== Task input

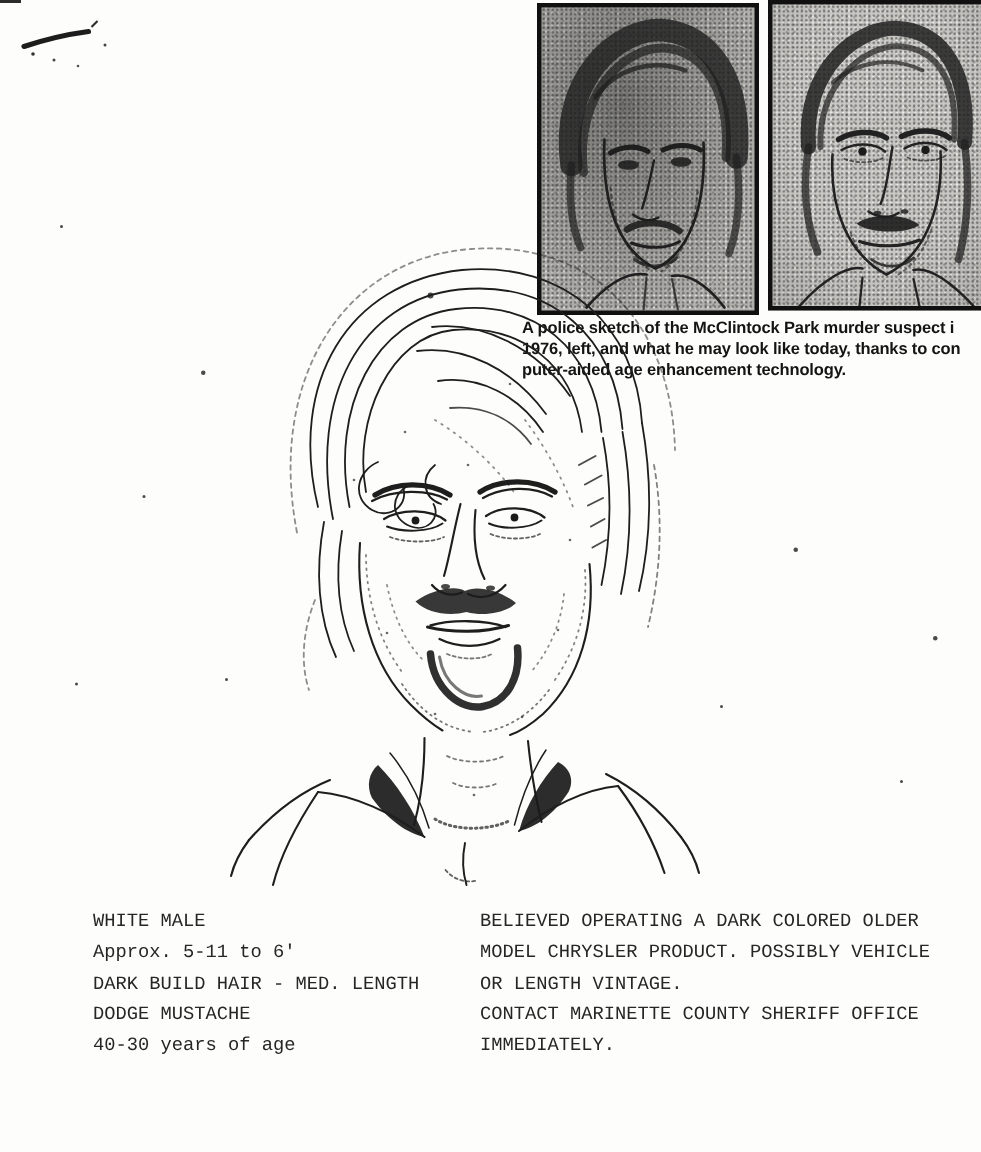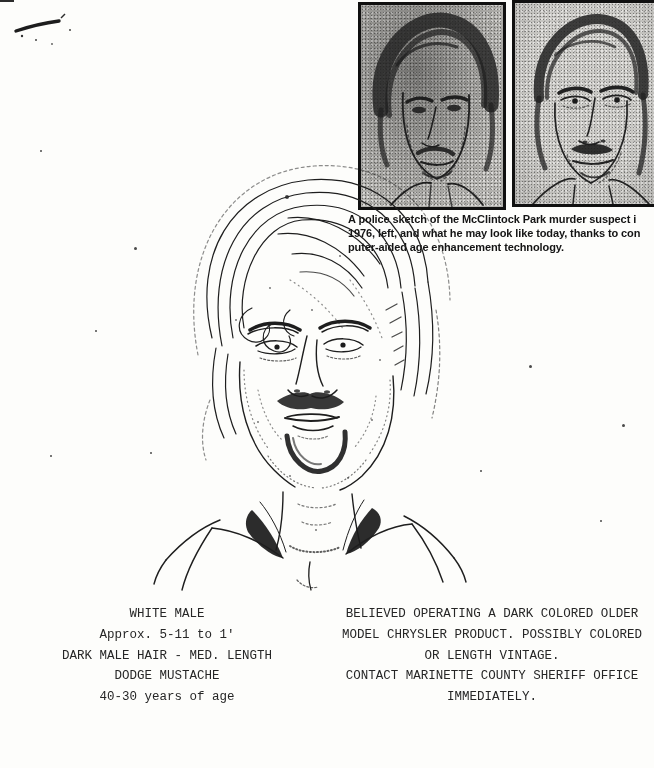"WHITE MALE" .desc .tline { text-align: center -> none }
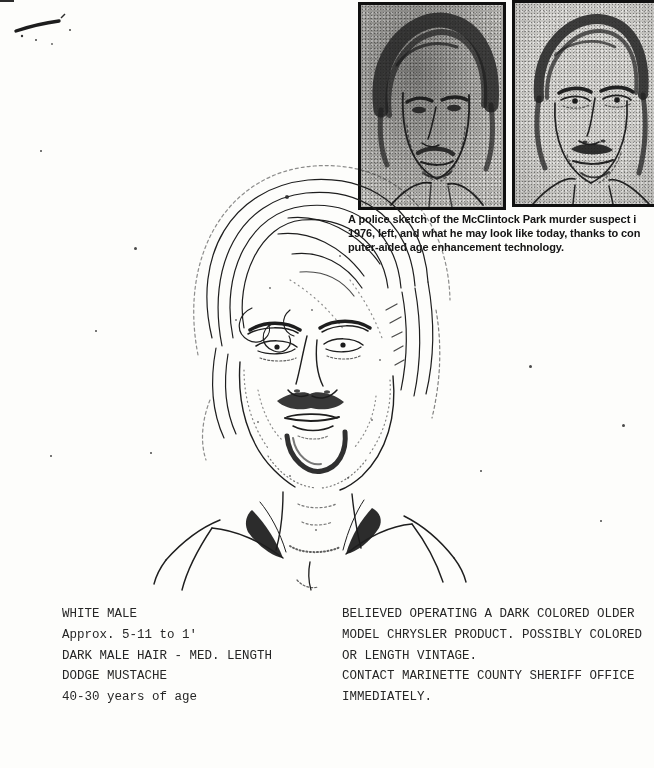"BELIEVED OPERATING A DARK COLORED" .desc-right { margin-left: 22px -> none }
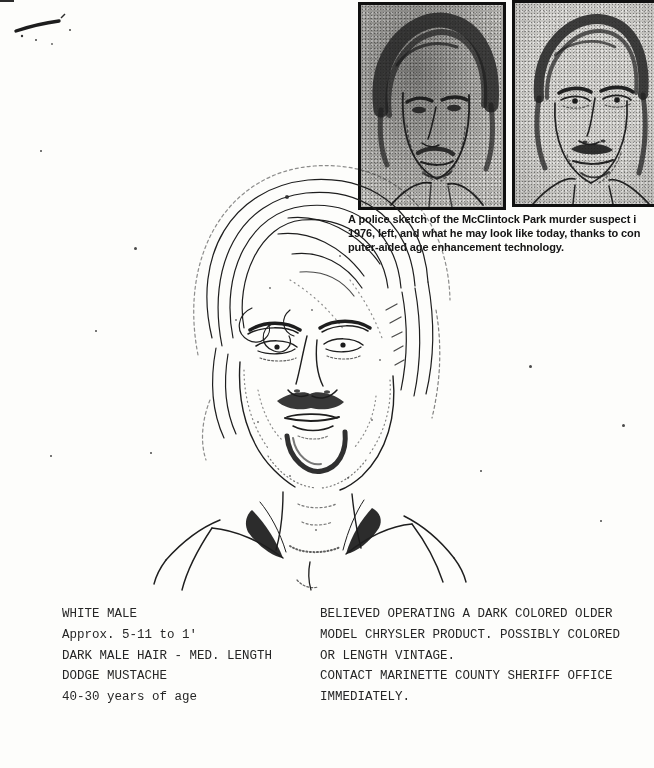"Approx. 5-11 to 1'" div.tline { text: 1' -> 6' }
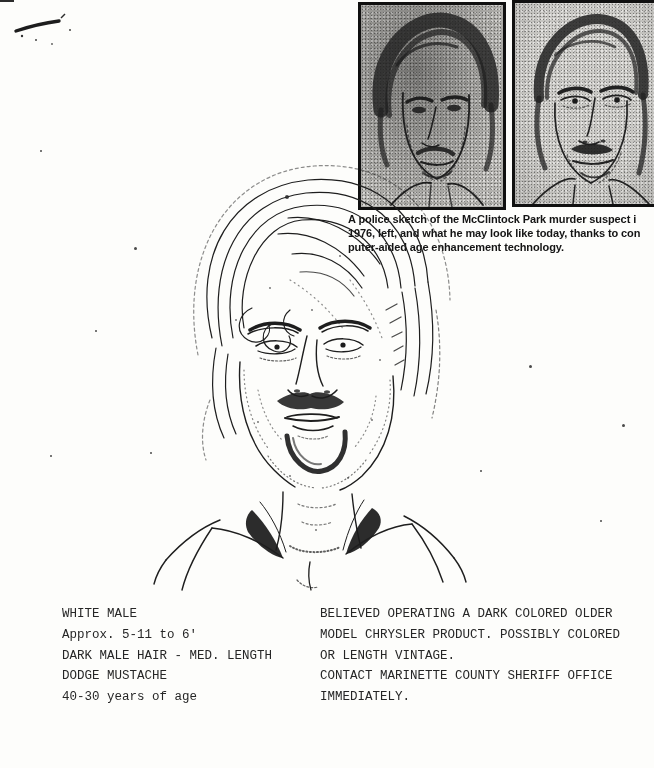"MODEL CHRYSLER PRODUCT. POSSIBLY COLORED" div.tline { text: COLORED -> VEHICLE }
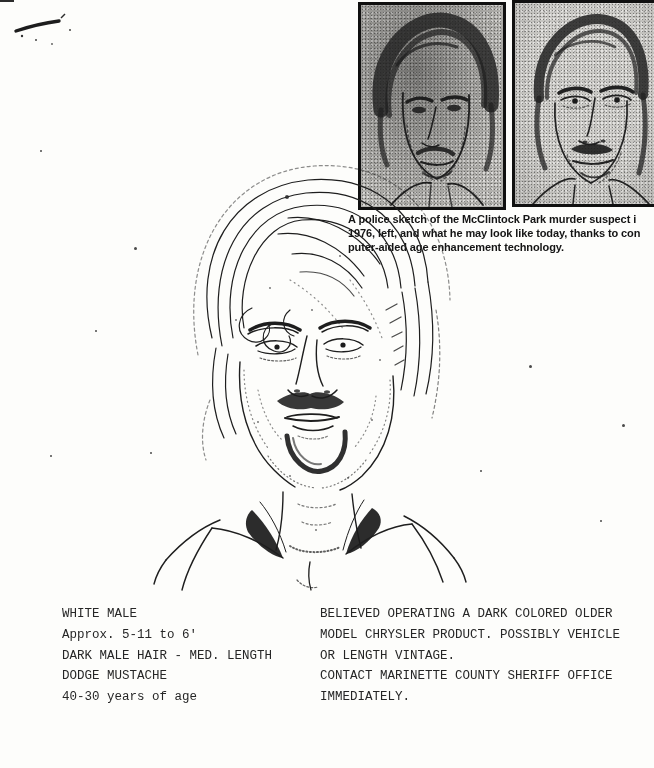"DARK MALE HAIR - MED." div.tline { text: MALE -> BUILD }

====

**Problem to work on:**
Nothing but the records, copied exactly and stripped of pictures, should be returned.

**Response for this exercise:**
"WHITE MALE" .desc .tline { text-align: center -> none }
"BELIEVED OPERATING A DARK COLORED" .desc-right { margin-left: 22px -> none }
"Approx. 5-11 to 1'" div.tline { text: 1' -> 6' }
"MODEL CHRYSLER PRODUCT. POSSIBLY COLORED" div.tline { text: COLORED -> VEHICLE }
"DARK MALE HAIR - MED." div.tline { text: MALE -> BUILD }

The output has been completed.